I've started producing RDF descriptions of Vamp plugins, using the "template-generator" tool now in Sonic Visualiser's SVN. The main thing these add to plugins' internally stored metadata is to provide RDF types for the output events and features of the plugin. This will help derive higher level knowledge from Vamp output, and compare the results of different Vamp plugins.

This clearly necessitates some additions to the Audio Features ontology, so I'd like to encourage some discussion here.

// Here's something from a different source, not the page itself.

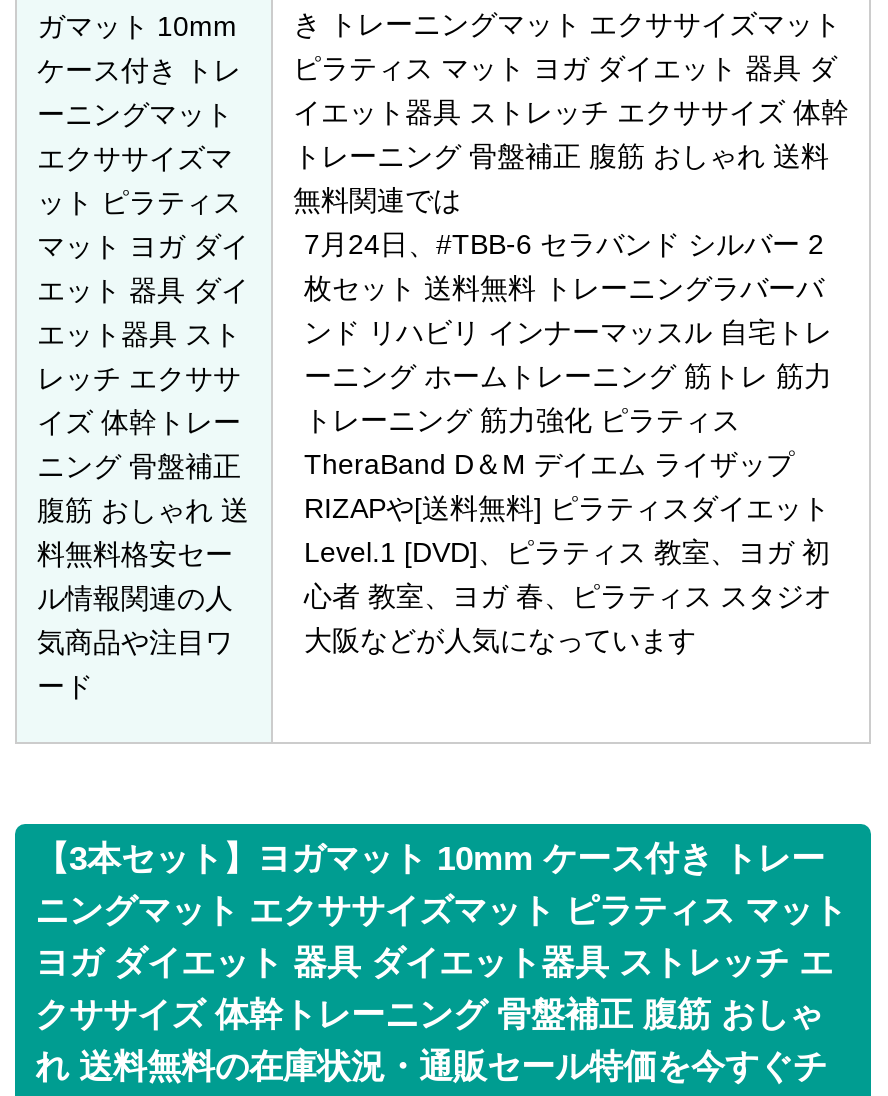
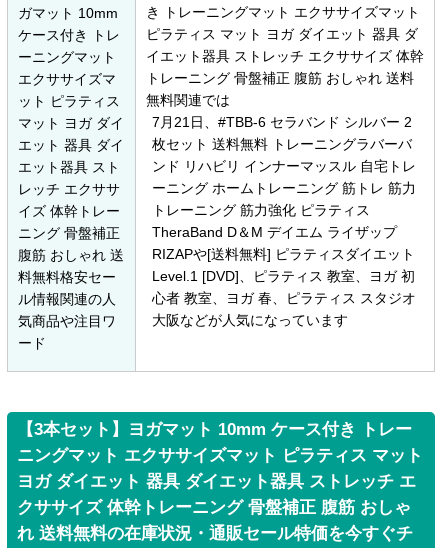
- 7月24日、#TBB-6 セラバンド シルバー 2
+ 7月21日、#TBB-6 セラバンド シルバー 2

The idea is that each Vamp output can have an associated Feature subclass, Event subclass, or both, using the vamp:computes_feature_type and vamp:computes_event_type properties.

-- ChrisSutton - 19 Nov 2007

So far, here are some plugins & their outputs in need of typing :

qm-vamp-plugins

  • Plugin : qm-chromagram
    • Output : chromagram
      • Feature type :

  • Plugin : qm-keydetector
    • Output : tonic
      • Feature type :
    • Output : mode
      • Note : Defined in the (old) keys ontology as a restricted property but not a class -- CS
      • Feature type :
    • Output : key

  • Plugin : qm-tempotracker
    • Output : beats
      • Event type : new af:Beat ?
    • Output : detection_fn
      • Note : Should we have a hierarchy of detection functions where, eg. a tempo detection function and a tonal change detection function both subclass af:DetectionFunction ? -- CS
      • Feature type :
    • Output : tempo
      • Feature type : new af:Tempo ?

  • Plugin : qm-tonalchange
    • Output : tcstransform ("Transform to 6D Tonal Content Space")
      • Feature type :
    • Output : tcfunction ("Tonal Change Detection Function")
      • Feature type :
    • Output : changepositions ("Tonal Change Positions")
      • Event type :
        • Is this what the existing af:TonalOnset is for ? -- CS

vamp-aubio

  • Plugin : aubionotes
    • Output : notes
      • Event type :

  • Plugin : aubioonset
    • Output : onsets
      • Event type : af:Onset ?
    • Output : detectionfunction
      • Feature type :

  • Plugin : aubiopitch
    • Output : frequency
      • Feature type : new af:Pitch ?

  • Plugin : aubiotempo
    • Output : beats
      • Event type : new af:Beat ? (as for qm-tempotracker)

vamp-example-plugins

  • Plugin : amplitudefollower
    • Output : amplitude
      • Feature type : new af:Amplitude ?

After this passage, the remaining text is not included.